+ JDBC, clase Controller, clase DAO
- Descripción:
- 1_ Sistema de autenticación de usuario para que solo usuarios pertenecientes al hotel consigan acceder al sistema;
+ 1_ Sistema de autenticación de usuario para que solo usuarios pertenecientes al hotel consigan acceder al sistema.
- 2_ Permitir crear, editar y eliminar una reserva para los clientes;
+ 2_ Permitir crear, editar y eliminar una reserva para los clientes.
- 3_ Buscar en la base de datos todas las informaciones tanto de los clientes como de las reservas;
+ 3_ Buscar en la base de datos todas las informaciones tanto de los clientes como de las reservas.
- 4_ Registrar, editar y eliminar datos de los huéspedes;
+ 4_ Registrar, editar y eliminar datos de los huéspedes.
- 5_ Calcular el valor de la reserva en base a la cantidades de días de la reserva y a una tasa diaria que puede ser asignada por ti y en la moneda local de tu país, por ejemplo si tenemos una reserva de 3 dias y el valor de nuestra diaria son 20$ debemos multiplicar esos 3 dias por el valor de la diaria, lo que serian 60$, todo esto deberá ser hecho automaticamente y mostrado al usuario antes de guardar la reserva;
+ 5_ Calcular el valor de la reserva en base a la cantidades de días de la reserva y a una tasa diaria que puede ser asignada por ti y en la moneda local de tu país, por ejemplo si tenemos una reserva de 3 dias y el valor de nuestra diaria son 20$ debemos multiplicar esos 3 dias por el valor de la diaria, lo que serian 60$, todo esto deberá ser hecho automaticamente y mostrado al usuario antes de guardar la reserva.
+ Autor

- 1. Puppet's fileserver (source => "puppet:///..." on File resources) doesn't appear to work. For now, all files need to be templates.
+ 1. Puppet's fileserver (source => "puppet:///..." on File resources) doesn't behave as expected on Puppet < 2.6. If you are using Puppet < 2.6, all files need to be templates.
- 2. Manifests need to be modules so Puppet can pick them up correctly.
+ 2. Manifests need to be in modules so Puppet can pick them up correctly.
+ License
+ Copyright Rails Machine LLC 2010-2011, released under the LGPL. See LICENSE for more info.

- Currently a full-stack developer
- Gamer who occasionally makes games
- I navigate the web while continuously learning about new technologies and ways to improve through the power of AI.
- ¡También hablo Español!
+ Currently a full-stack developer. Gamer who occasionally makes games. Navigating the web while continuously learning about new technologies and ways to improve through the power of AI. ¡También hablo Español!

━━━━

Task directions: Each record, from first to last, should be returned verbatim.

The completed task:
+ JDBC, clase Controller, clase DAO
- Descripción:
- 1_ Sistema de autenticación de usuario para que solo usuarios pertenecientes al hotel consigan acceder al sistema;
+ 1_ Sistema de autenticación de usuario para que solo usuarios pertenecientes al hotel consigan acceder al sistema.
- 2_ Permitir crear, editar y eliminar una reserva para los clientes;
+ 2_ Permitir crear, editar y eliminar una reserva para los clientes.
- 3_ Buscar en la base de datos todas las informaciones tanto de los clientes como de las reservas;
+ 3_ Buscar en la base de datos todas las informaciones tanto de los clientes como de las reservas.
- 4_ Registrar, editar y eliminar datos de los huéspedes;
+ 4_ Registrar, editar y eliminar datos de los huéspedes.
- 5_ Calcular el valor de la reserva en base a la cantidades de días de la reserva y a una tasa diaria que puede ser asignada por ti y en la moneda local de tu país, por ejemplo si tenemos una reserva de 3 dias y el valor de nuestra diaria son 20$ debemos multiplicar esos 3 dias por el valor de la diaria, lo que serian 60$, todo esto deberá ser hecho automaticamente y mostrado al usuario antes de guardar la reserva;
+ 5_ Calcular el valor de la reserva en base a la cantidades de días de la reserva y a una tasa diaria que puede ser asignada por ti y en la moneda local de tu país, por ejemplo si tenemos una reserva de 3 dias y el valor de nuestra diaria son 20$ debemos multiplicar esos 3 dias por el valor de la diaria, lo que serian 60$, todo esto deberá ser hecho automaticamente y mostrado al usuario antes de guardar la reserva.
+ Autor

- 1. Puppet's fileserver (source => "puppet:///..." on File resources) doesn't appear to work. For now, all files need to be templates.
+ 1. Puppet's fileserver (source => "puppet:///..." on File resources) doesn't behave as expected on Puppet < 2.6. If you are using Puppet < 2.6, all files need to be templates.
- 2. Manifests need to be modules so Puppet can pick them up correctly.
+ 2. Manifests need to be in modules so Puppet can pick them up correctly.
+ License
+ Copyright Rails Machine LLC 2010-2011, released under the LGPL. See LICENSE for more info.

- Currently a full-stack developer
- Gamer who occasionally makes games
- I navigate the web while continuously learning about new technologies and ways to improve through the power of AI.
- ¡También hablo Español!
+ Currently a full-stack developer. Gamer who occasionally makes games. Navigating the web while continuously learning about new technologies and ways to improve through the power of AI. ¡También hablo Español!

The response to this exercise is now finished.